=== Exercise data ===
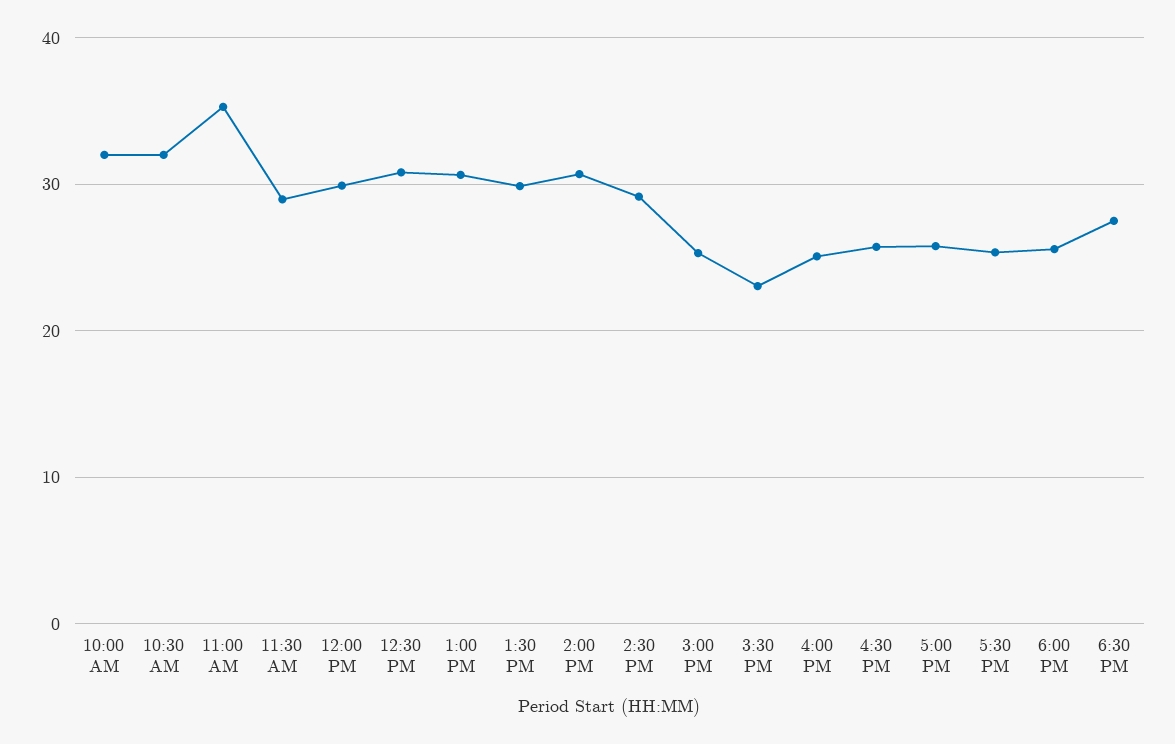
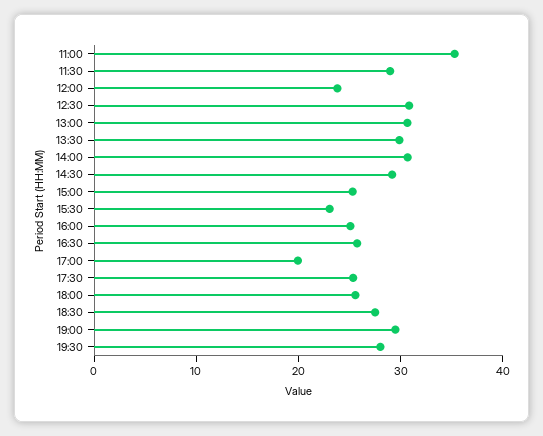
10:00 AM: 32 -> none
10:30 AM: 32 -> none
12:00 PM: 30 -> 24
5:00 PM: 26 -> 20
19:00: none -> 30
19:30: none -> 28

=== What the exercise asks ===
Every line above that contains "none" counts once. Give the number of those lines and nothing more.

=== Written answer ===
4